Instructions for the task — Write out the entries exactly, leaving out every picture.

Supplied material —
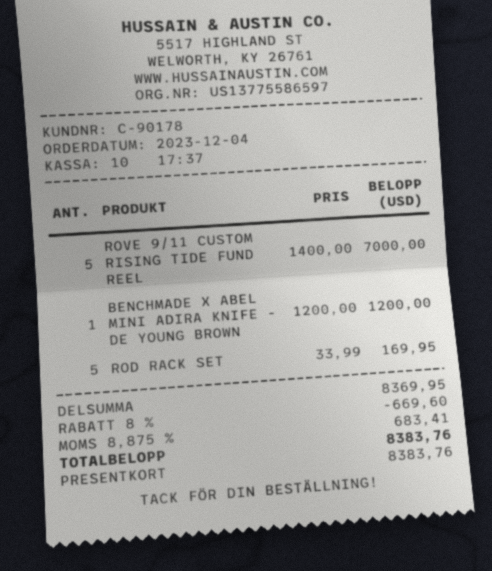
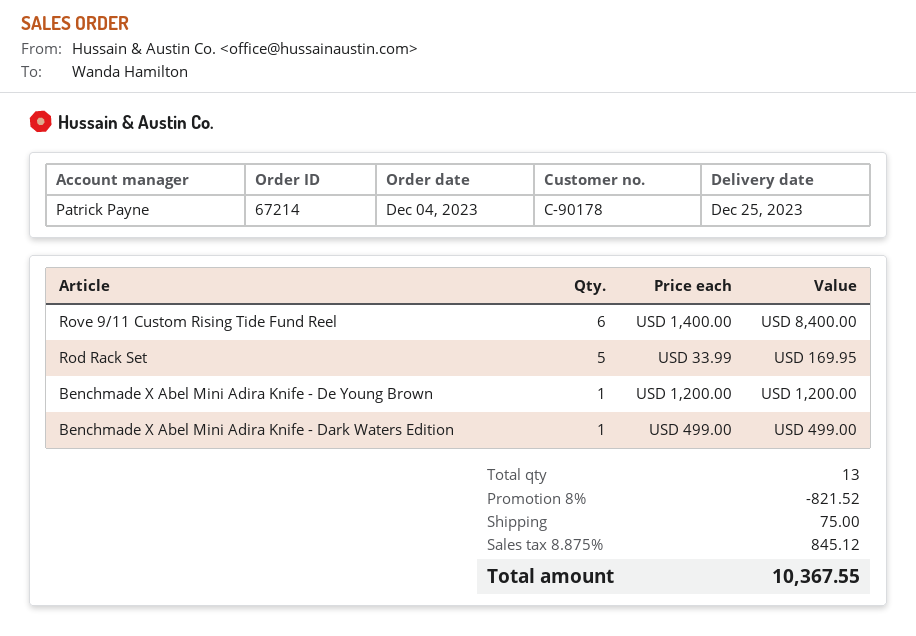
ROVE 9/11 CUSTOM RISING TIDE FUND REEL: 5 x 1400.00 = 7000.00 -> 6 x 1400.00 = 8400.00
Benchmade X Abel Mini Adira Knife - Dark Waters Edition: none -> 1 x 499.00 = 499.00
discount: 8% = 669.60 -> 8% = 821.52
shipping: none -> 75.00
tax: 8.875% = 683.41 -> 8.875% = 845.12
total: 8383.76 -> 10367.55

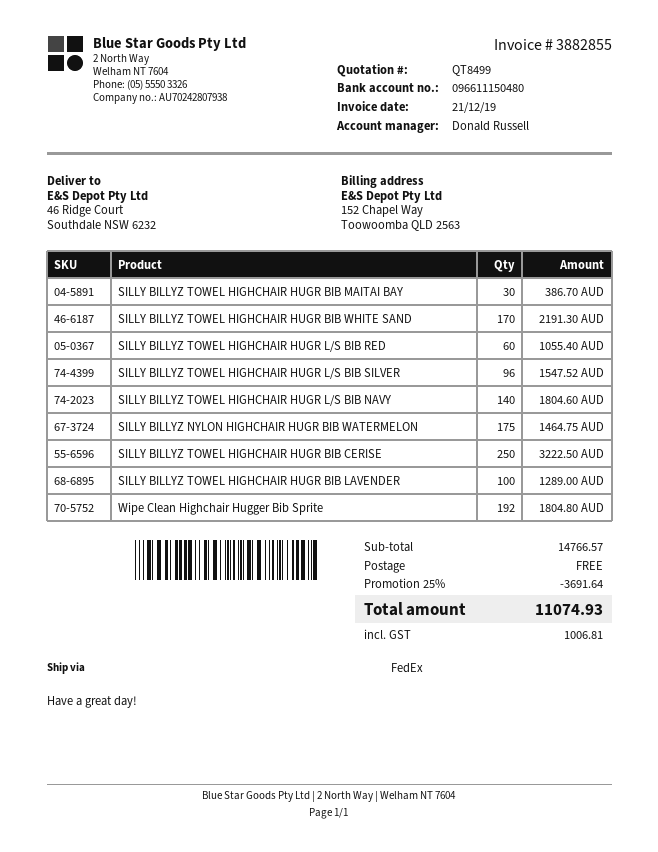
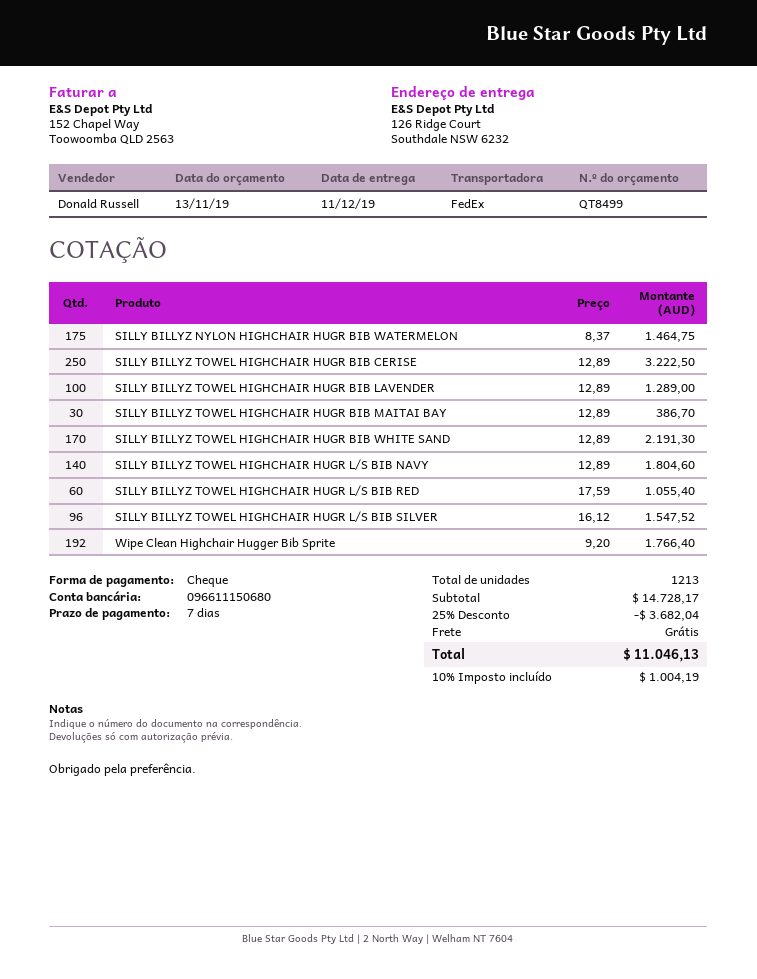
bank account: 096611150480 -> 096611150680
ship to: 46 Ridge Court, Southdale NSW 6232 -> 126 Ridge Court, Southdale NSW 6232
Wipe Clean Highchair Hugger Bib Sprite: 192 for 1804.80 -> 192 for 1766.40
subtotal: 14766.57 -> 14728.17
discount: 25% = 3691.64 -> 25% = 3682.04
tax: 1006.81 -> 1004.19
total: 11074.93 -> 11046.13

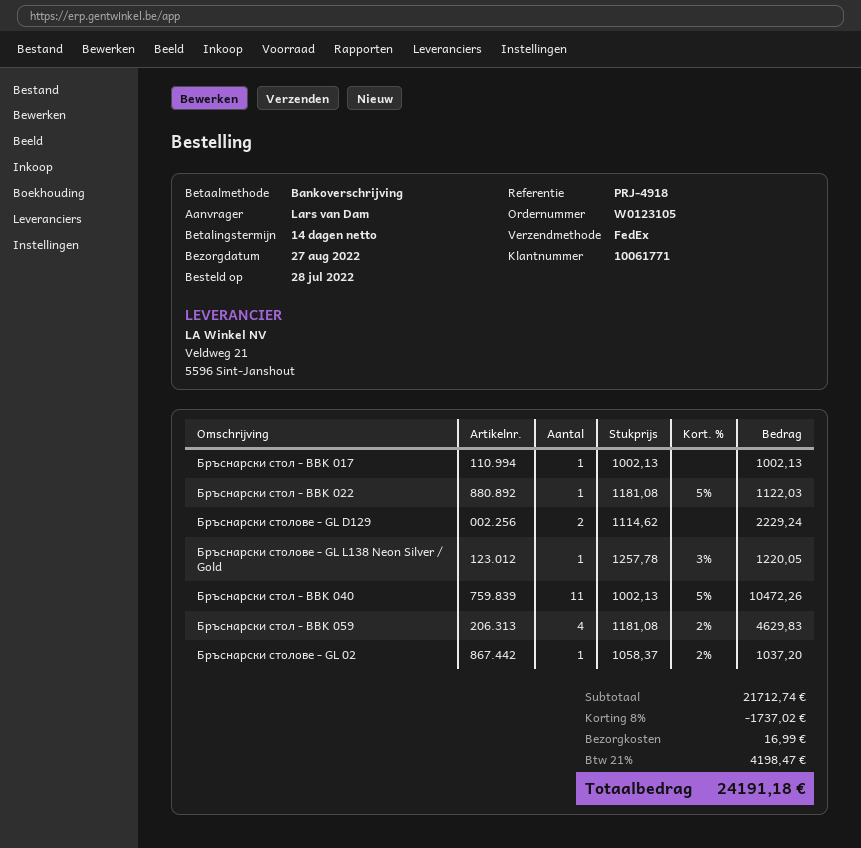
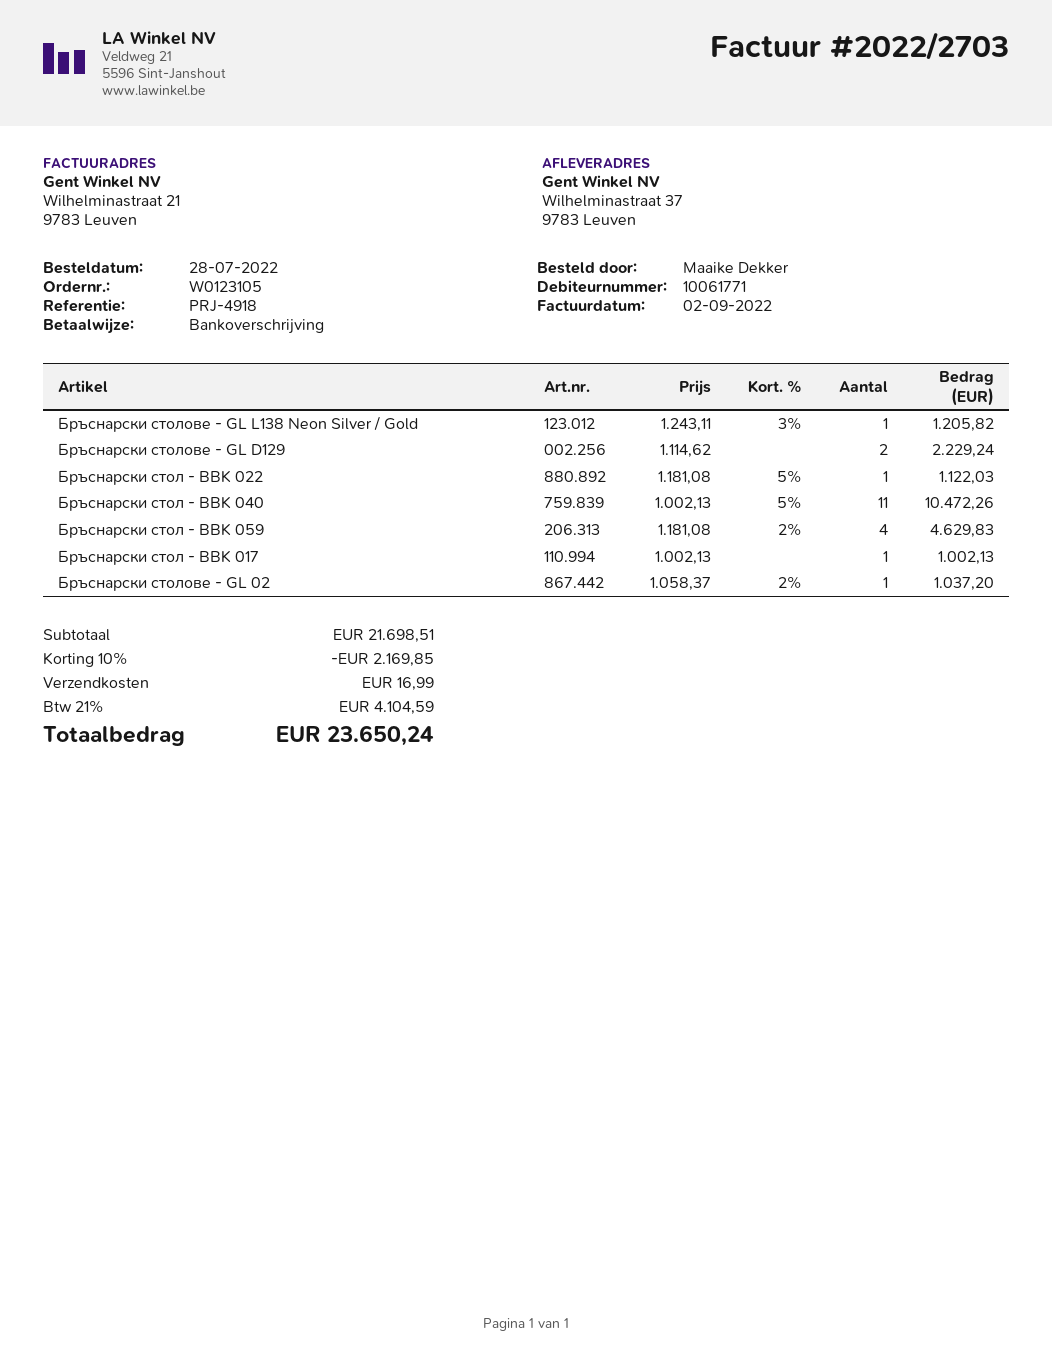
ordered by: Lars van Dam -> Maaike Dekker
Бръснарски столове - GL L138 Neon Silver / Gold: 1 x 1257.78 - 3% = 1220.05 -> 1 x 1243.11 - 3% = 1205.82
subtotal: 21712.74 -> 21698.51
discount: 8% = 1737.02 -> 10% = 2169.85
tax: 21% = 4198.47 -> 21% = 4104.59
total: 24191.18 -> 23650.24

Final answer —
ROVE 9/11 CUSTOM RISING TIDE FUND REEL: 5 x 1400.00 = 7000.00 -> 6 x 1400.00 = 8400.00
Benchmade X Abel Mini Adira Knife - Dark Waters Edition: none -> 1 x 499.00 = 499.00
discount: 8% = 669.60 -> 8% = 821.52
shipping: none -> 75.00
tax: 8.875% = 683.41 -> 8.875% = 845.12
total: 8383.76 -> 10367.55

bank account: 096611150480 -> 096611150680
ship to: 46 Ridge Court, Southdale NSW 6232 -> 126 Ridge Court, Southdale NSW 6232
Wipe Clean Highchair Hugger Bib Sprite: 192 for 1804.80 -> 192 for 1766.40
subtotal: 14766.57 -> 14728.17
discount: 25% = 3691.64 -> 25% = 3682.04
tax: 1006.81 -> 1004.19
total: 11074.93 -> 11046.13

ordered by: Lars van Dam -> Maaike Dekker
Бръснарски столове - GL L138 Neon Silver / Gold: 1 x 1257.78 - 3% = 1220.05 -> 1 x 1243.11 - 3% = 1205.82
subtotal: 21712.74 -> 21698.51
discount: 8% = 1737.02 -> 10% = 2169.85
tax: 21% = 4198.47 -> 21% = 4104.59
total: 24191.18 -> 23650.24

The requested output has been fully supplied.